Well, studying for a degree gives new nurses the superior skills of critical thinking that are fundamental to reflective practice, which in turn leads to better services. Plus, these new graduate practitioners will be marked against the ambitious new professional standards criteria, which sets the bar higher than ever before. But the benefits don’t end there.

A first degree is a solid foundation stone for further development. For example, graduate nurses will represent a higher calibre contingent in the healthcare workforce – learning more quickly on the job and progressing further in their fields.

What is more, higher education also leads to improved communication skills, which are critical when it comes to performing more effectively in conjunction with other healthcare professionals in the multidisciplinary environment.

It was the identification of these undeniable benefits, together with the unfaltering drive and world class ability of my Health Sciences colleagues, which eventually led to us becoming the first university in the country to receive full NMC accreditation for our BN nursing degrees in 2011.

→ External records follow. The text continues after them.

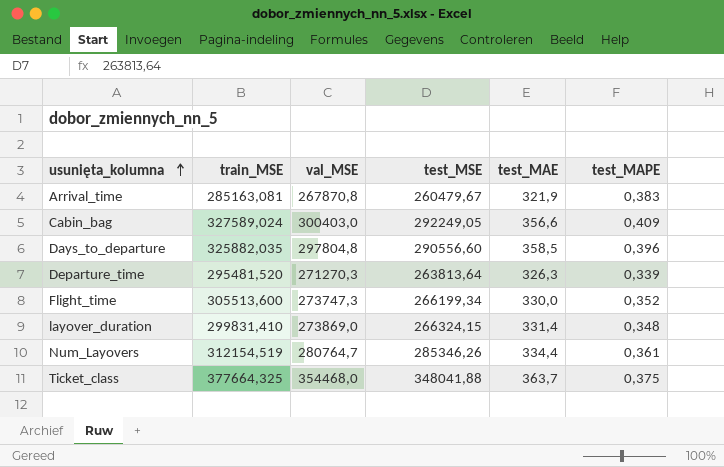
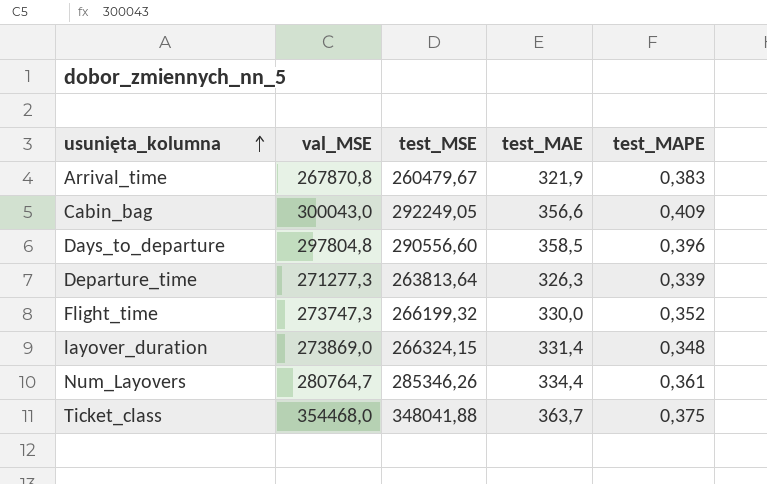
column train_MSE | position: 2 -> none
Cabin_bag | val_MSE: 300403,0 -> 300043,0
Departure_time | val_MSE: 271270,3 -> 271277,3
Flight_time | test_MSE: 266199,34 -> 266199,32

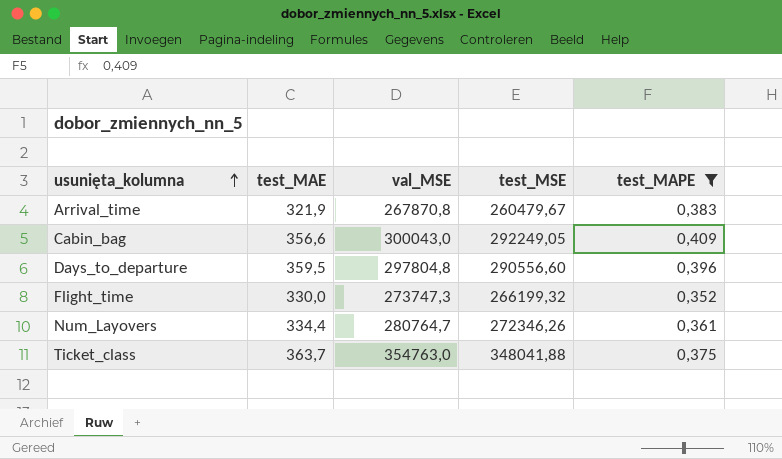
filter: none -> test_MAPE >= 0,352
column test_MAE | position: 4 -> 2
Days_to_departure | test_MAE: 358,5 -> 359,5
Num_Layovers | test_MSE: 285346,26 -> 272346,26
Ticket_class | val_MSE: 354468,0 -> 354763,0

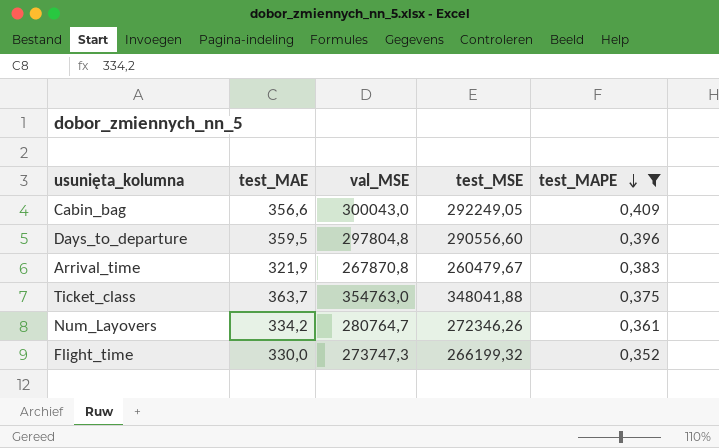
row order: usunięta_kolumna ascending -> test_MAPE descending
Num_Layovers | test_MAE: 334,4 -> 334,2

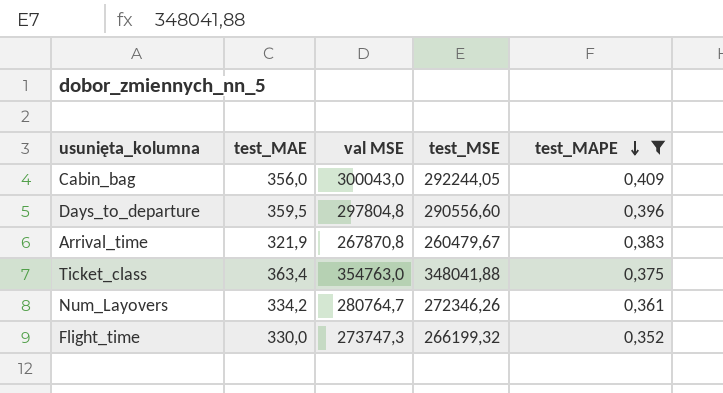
column name: val_MSE -> val MSE
Cabin_bag | test_MAE: 356,6 -> 356,0
Cabin_bag | test_MSE: 292249,05 -> 292244,05
Ticket_class | test_MAE: 363,7 -> 363,4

Then in 2012 our nursing programmes became all degree – one year ahead of the schedule set by the NMC. As a result, next summer will see the first 350 of our graduate nurses emerge into the healthcare economy, where their higher level skill set will make a profound and lasting difference to the services they provide.

These achievements have reaffirmed our reputation for being at the leading edge of healthcare education: a reputation on which we continue to build.

Ultimately though, let us take a moment now to acknowledge this historic shift towards more modern training for nurses. It is the right thing for everyone concerned.